Offline and Online Storage: Architecture and Trade-offs
Dual Storage Architecture: Feature stores maintain two storage systems optimized for different access patterns. The offline store holds historical values for training (bulk reads, time-range queries). The online store holds current values for inference (point lookups, sub-10ms latency).
Offline Store Design
Optimized for analytical workloads: scanning billions of rows to build training datasets. Typical choices: Parquet files on S3/GCS (cheap, scalable, columnar compression), Delta Lake or Iceberg (add ACID transactions and time travel), or data warehouses (Snowflake, BigQuery for SQL access). Key capability: point-in-time queries. Training data must represent what was known at prediction time, not what we know now. A query like "user_123 features as of 2024-01-15 10:00:00" must exclude any data that arrived after that timestamp.
Online Store Design
Optimized for serving: single-key lookups at scale with minimal latency.
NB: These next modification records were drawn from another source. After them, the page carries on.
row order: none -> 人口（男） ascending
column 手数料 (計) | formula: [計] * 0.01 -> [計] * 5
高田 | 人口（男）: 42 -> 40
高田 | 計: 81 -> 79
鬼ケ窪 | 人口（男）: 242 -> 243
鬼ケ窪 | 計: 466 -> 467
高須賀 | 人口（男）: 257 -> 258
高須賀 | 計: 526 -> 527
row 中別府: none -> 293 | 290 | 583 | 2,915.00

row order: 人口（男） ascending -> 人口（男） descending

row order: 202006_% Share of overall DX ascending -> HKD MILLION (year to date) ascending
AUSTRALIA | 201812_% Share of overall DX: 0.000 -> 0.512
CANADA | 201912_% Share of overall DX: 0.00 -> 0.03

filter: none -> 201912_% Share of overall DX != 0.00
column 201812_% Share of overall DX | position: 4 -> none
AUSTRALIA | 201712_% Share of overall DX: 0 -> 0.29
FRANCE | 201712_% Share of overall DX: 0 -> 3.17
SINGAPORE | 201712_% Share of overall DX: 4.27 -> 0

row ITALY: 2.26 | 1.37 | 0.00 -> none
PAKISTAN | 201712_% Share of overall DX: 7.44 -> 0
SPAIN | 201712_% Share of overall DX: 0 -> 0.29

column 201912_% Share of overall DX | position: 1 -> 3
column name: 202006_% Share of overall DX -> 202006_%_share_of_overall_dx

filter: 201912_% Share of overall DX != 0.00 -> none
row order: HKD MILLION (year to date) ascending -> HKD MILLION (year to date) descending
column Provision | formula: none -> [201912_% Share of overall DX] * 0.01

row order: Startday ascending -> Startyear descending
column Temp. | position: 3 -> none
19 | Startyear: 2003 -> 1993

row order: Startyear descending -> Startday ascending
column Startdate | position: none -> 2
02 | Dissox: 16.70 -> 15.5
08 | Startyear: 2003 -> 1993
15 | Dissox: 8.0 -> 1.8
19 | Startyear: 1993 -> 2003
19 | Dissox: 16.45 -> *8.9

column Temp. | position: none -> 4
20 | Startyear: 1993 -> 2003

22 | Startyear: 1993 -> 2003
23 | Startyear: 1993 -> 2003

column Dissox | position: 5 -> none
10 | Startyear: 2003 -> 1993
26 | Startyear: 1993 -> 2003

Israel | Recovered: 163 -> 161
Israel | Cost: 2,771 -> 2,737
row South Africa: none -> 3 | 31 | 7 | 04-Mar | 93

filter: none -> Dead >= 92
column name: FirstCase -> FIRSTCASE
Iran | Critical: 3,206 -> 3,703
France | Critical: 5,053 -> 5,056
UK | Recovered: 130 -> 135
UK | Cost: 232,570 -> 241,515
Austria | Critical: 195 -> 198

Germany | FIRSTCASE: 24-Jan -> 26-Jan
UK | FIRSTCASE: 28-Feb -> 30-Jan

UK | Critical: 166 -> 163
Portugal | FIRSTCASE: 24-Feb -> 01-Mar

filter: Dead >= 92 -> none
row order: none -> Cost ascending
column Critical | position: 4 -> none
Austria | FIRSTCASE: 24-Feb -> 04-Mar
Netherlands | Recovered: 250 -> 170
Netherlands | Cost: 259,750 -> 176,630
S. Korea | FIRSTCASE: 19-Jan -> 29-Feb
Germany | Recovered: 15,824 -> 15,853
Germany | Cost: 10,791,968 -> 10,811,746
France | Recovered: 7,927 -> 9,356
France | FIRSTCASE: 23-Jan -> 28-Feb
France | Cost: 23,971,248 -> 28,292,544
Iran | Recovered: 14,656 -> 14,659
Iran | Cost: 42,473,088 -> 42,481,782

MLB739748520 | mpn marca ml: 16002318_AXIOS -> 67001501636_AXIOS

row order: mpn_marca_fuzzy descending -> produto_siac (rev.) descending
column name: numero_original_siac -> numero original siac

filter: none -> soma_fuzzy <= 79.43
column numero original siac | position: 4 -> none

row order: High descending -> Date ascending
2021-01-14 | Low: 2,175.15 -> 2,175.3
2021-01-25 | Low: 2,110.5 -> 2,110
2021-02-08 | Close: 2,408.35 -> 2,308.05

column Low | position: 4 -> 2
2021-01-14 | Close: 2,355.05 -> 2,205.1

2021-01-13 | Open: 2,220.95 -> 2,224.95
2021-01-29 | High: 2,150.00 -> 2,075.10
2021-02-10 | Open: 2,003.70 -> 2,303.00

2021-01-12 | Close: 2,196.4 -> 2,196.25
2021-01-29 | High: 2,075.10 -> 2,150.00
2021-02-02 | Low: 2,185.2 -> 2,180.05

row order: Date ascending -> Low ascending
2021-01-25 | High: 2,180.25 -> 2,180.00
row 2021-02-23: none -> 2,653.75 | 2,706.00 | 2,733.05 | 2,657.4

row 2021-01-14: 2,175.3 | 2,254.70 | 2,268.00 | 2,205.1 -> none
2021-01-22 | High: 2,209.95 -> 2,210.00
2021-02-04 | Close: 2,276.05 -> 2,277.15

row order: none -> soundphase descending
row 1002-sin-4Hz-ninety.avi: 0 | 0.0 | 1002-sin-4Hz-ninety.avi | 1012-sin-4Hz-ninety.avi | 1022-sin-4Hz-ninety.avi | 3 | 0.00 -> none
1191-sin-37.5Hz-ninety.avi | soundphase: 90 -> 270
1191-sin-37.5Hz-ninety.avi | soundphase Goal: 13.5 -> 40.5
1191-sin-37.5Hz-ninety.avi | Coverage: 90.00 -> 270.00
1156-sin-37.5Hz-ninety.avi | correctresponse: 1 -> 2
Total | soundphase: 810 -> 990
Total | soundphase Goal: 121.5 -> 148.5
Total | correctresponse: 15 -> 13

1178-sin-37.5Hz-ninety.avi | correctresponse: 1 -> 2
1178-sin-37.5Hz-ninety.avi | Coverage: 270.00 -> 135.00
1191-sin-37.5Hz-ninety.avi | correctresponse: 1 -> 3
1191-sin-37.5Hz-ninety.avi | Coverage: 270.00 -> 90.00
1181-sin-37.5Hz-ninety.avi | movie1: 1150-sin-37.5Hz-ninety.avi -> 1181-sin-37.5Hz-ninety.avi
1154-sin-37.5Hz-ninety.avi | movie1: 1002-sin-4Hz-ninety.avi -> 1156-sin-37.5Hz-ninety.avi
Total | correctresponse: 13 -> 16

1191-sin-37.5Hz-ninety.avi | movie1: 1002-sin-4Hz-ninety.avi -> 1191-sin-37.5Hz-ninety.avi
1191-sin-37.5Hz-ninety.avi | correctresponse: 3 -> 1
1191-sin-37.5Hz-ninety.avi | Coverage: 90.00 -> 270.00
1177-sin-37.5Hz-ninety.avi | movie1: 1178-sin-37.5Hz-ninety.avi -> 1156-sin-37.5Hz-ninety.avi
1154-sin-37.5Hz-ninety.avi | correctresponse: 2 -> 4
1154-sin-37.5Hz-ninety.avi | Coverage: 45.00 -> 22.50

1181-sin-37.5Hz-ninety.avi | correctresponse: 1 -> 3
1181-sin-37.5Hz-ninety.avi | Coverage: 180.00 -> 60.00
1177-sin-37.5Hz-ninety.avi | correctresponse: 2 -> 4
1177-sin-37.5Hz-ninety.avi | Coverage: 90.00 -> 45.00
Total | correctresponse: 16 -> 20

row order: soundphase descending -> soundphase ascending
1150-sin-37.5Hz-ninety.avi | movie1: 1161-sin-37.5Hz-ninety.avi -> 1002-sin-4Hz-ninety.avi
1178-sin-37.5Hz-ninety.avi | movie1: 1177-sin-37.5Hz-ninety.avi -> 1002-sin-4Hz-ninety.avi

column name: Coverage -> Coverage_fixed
Typical choices: Redis (fastest, but expensive for large datasets), DynamoDB/Bigtable (managed, scalable, slightly higher latency), or custom solutions. Key metrics: p99 read latency (target under 5ms), throughput (hundreds of thousands of QPS), and availability (99.99%+ for production ML). Storage is organized by entity key (user_id, item_id) with all features for that entity co-located for single-read retrieval.
Sync and Consistency
Both stores must reflect the same feature values. Two patterns: Batch sync: Periodically compute features from source data and write to both stores. Simple but features can be hours stale. Stream sync: Compute features in real-time and write to online store immediately, then backfill to offline store. Complex but features stay fresh (minutes of lag). Hybrid approach is common: batch for slow-changing features (user demographics), streaming for fast-changing features (session activity).
Cost Reality: Online stores are 10-100x more expensive per GB than offline stores. Only materialize to online store features actually needed for real-time inference. Training-only features stay offline.